As part of its appeal before the Luxembourg courts against the designation of Facebook Messenger and Marketplace, Meta will argue that Messenger is a chat functionality of Facebook and is therefore not a separate app and therefore not a separate service .
People familiar with the appeal also said the company will argue that Marketplace is a consumer product and not a “gateway” for companies to target consumers – a requirement that must be captured in the Digital Markets Act.
Meta said: “This appeal seeks to resolve specific legal issues relating to the designations of Messenger and Marketplace under the DMA. It does not alter or detract from our firm commitment to compliance with the DMA and we will continue to work constructively with the European Commission to prepare for compliance.”
The Commission, the EU’s executive arm, declined to comment.
The new obligations under the DMA for the largest, mostly American, technology companies go to the heart of how companies like Apple and Meta generate billions of dollars in revenue in Europe each year. The law obliges companies to make their services interoperable with those of competitors for the first time and to open their closed ecosystems to competing services.

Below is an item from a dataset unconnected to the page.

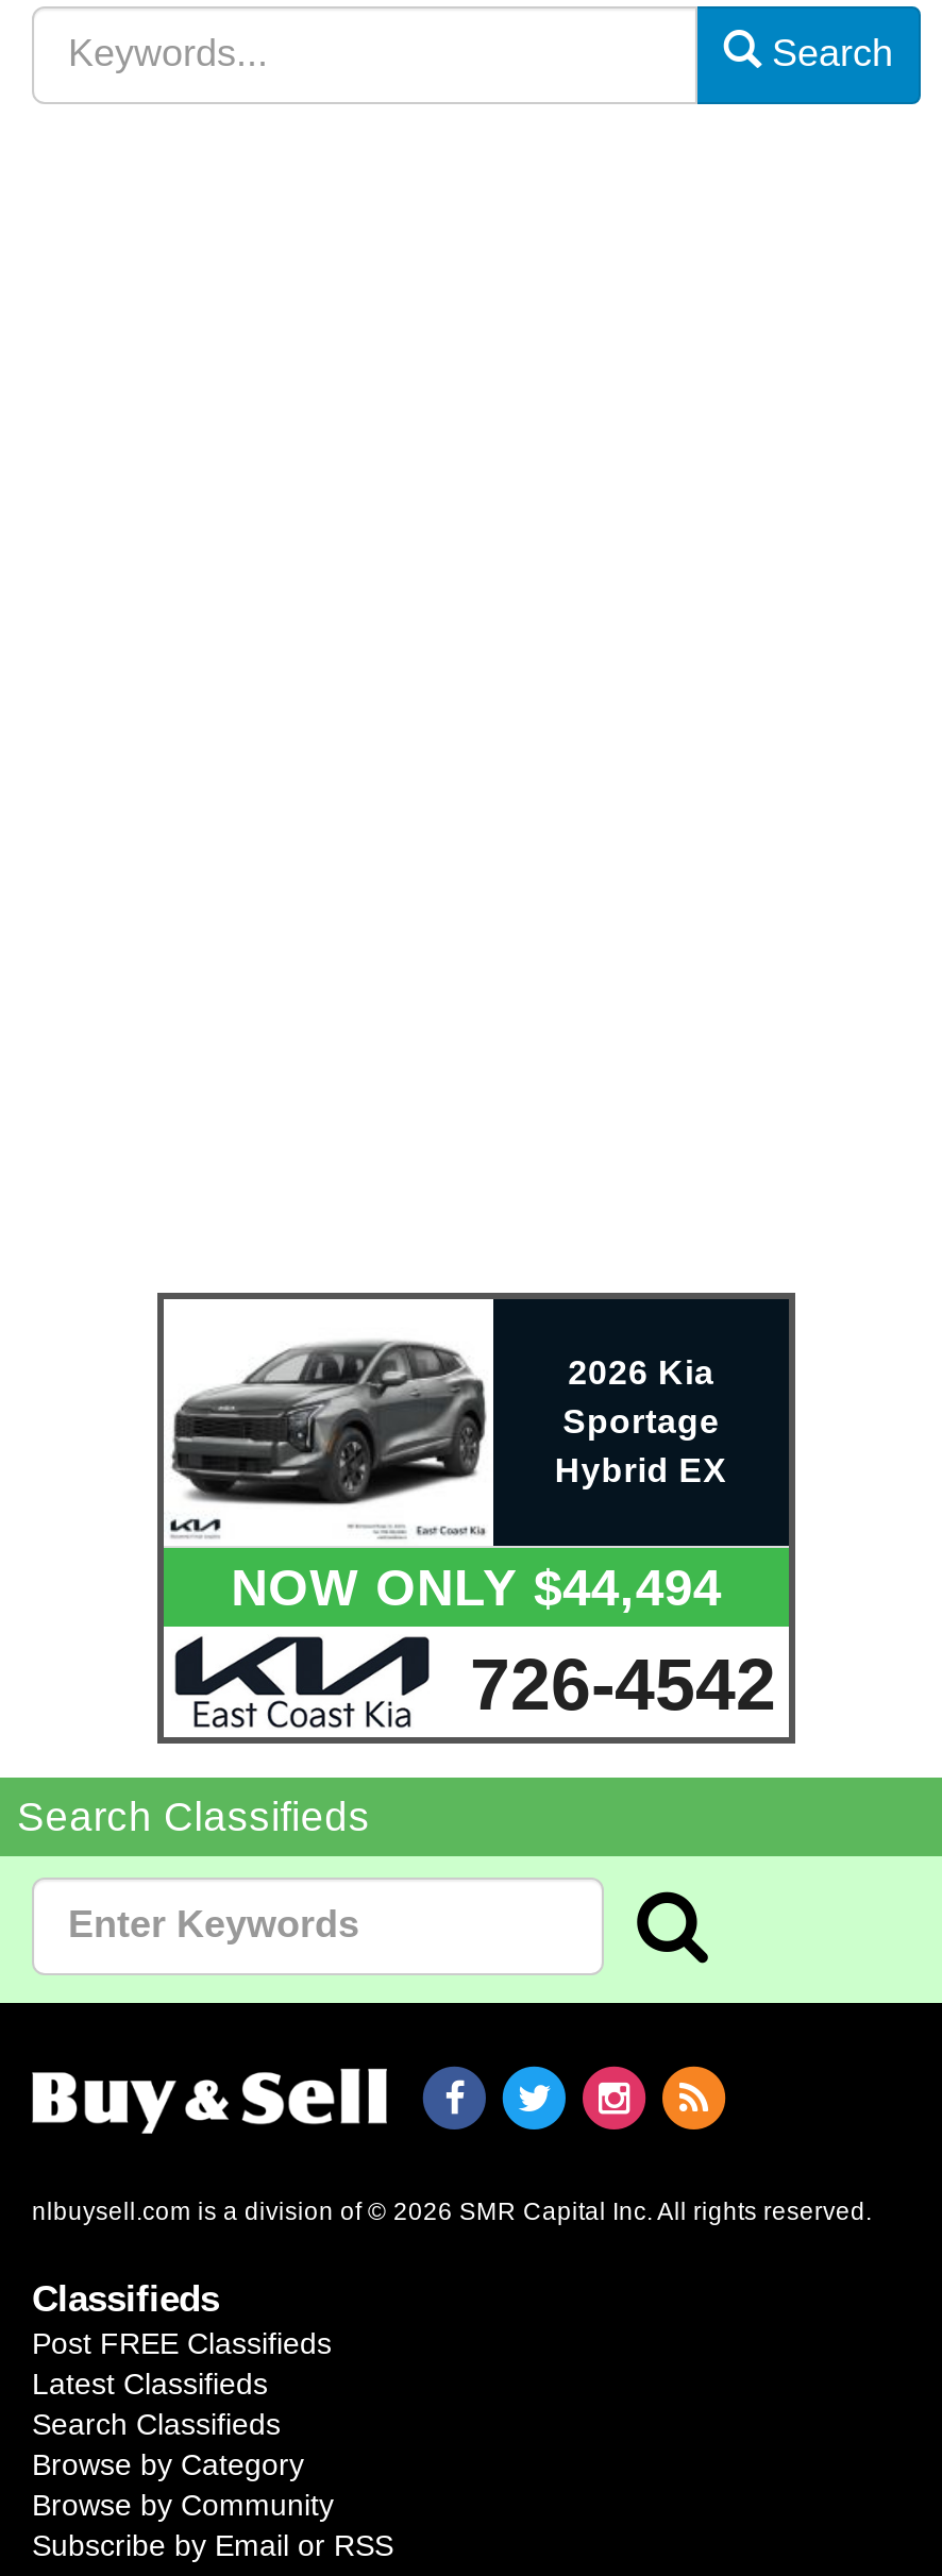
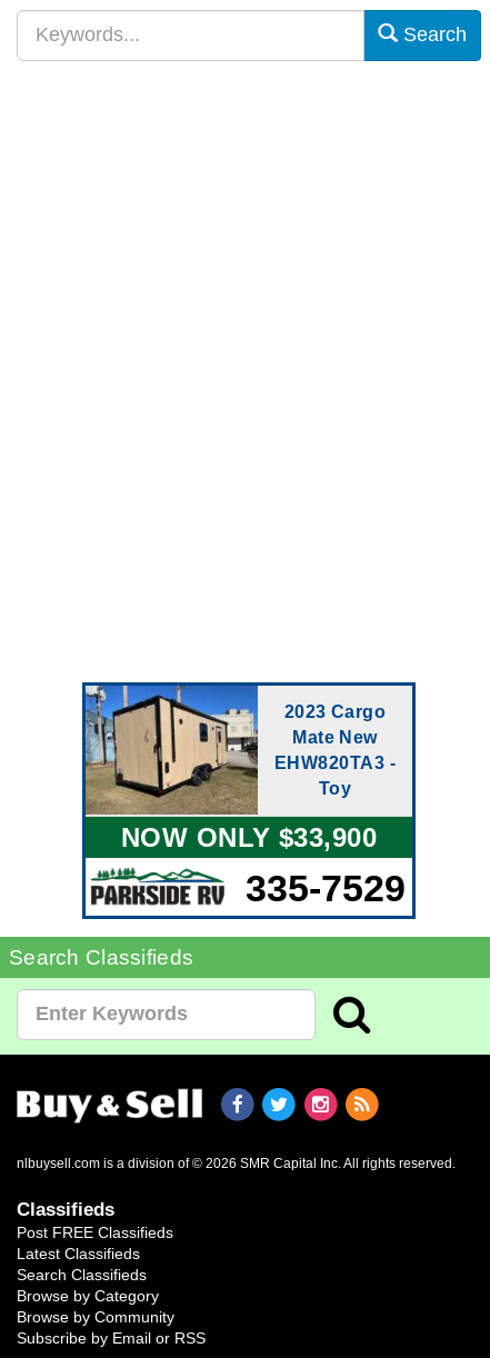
[157,1293,795,1744] [image] | 2026 Kia | Sportage | Hybrid EX -> [82,682,416,919] [image] | 2023 Cargo | Mate New | EHW820TA3 - | Toy
[231,1558,776,1724] NOW ONLY $44,494 | 726-4542 -> [121,822,406,909] NOW ONLY $33,900 | 335-7529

Apple, Amazon and TikTok, which are also covered by the new law, are reportedly considering filing an appeal before the November 16 deadline.
Separately, Microsoft and Google, whose services are also classified as “core services” and face new obligations under the DMA, will not appeal their designations, people with direct knowledge of their thinking say.

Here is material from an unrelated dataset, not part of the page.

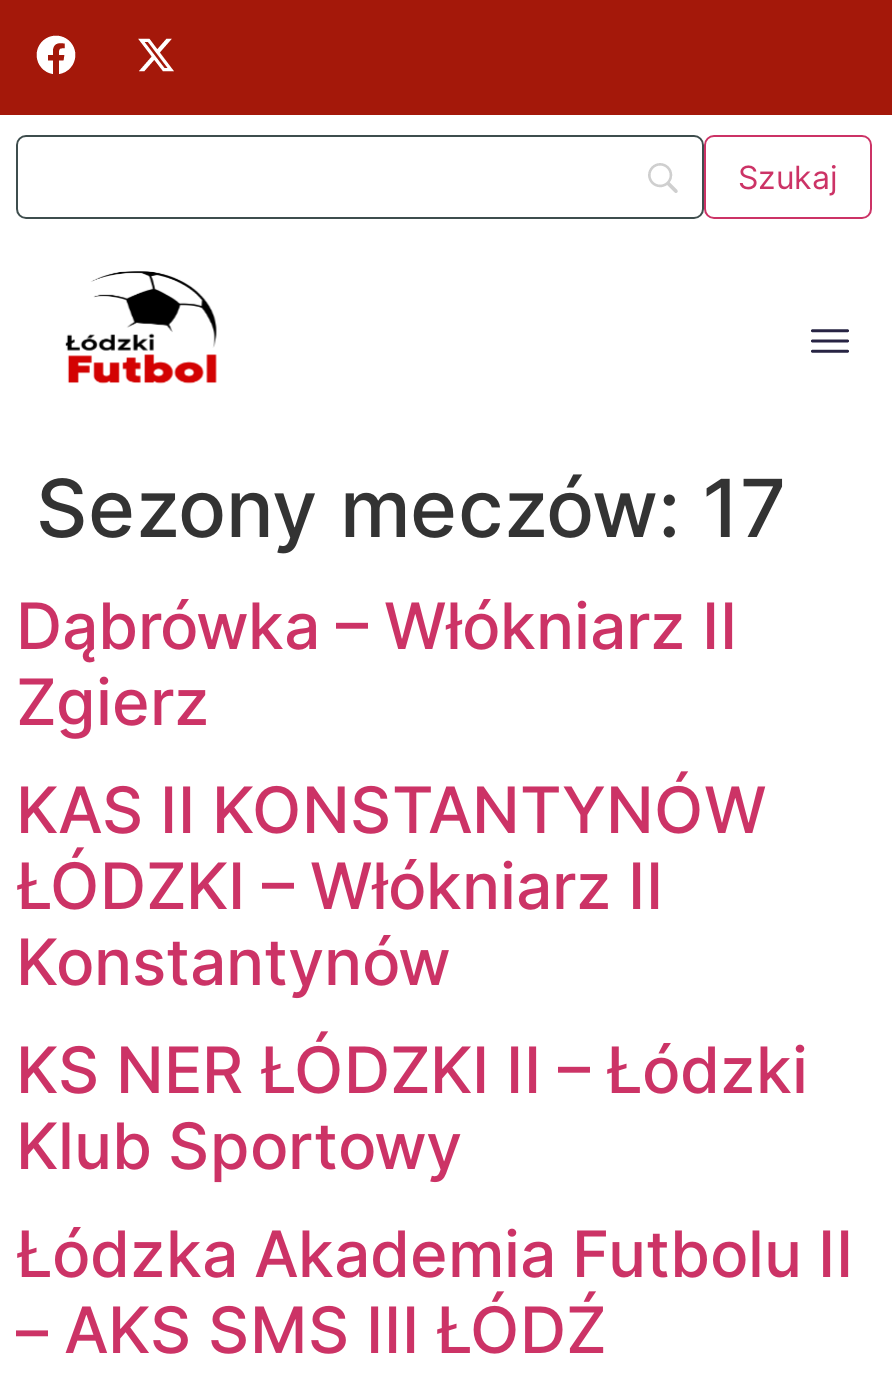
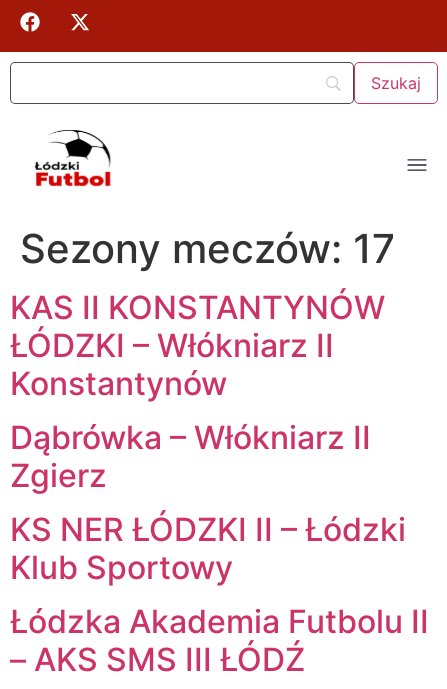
moved [16,588,738,742] -> [10,418,371,495]: Dąbrówka – Włókniarz II | Zgierz
moved [16,772,766,1002] -> [10,288,385,403]: KAS II KONSTANTYNÓW | ŁÓDZKI – Włókniarz II | Konstantynów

Metas will be the first lawsuit against the Digital Markets Act, but similar appeals against other laws have rarely been successful.
The DMA, due to come into force in the first quarter of 2024, aims to break the strong hold of a handful of companies in digital markets in the EU and open markets to competition. Critics of the rules argue that more regulation would lead to less innovation and that this would ultimately undermine the ability of European digital companies to succeed.
Companies have until March 6th to comply with the new rules. However, their appeals do not allow them to evade compliance with the law. A court in Luxembourg is expected to rule on the appeals within a few months, rather than years, as has traditionally been the case in antitrust investigations.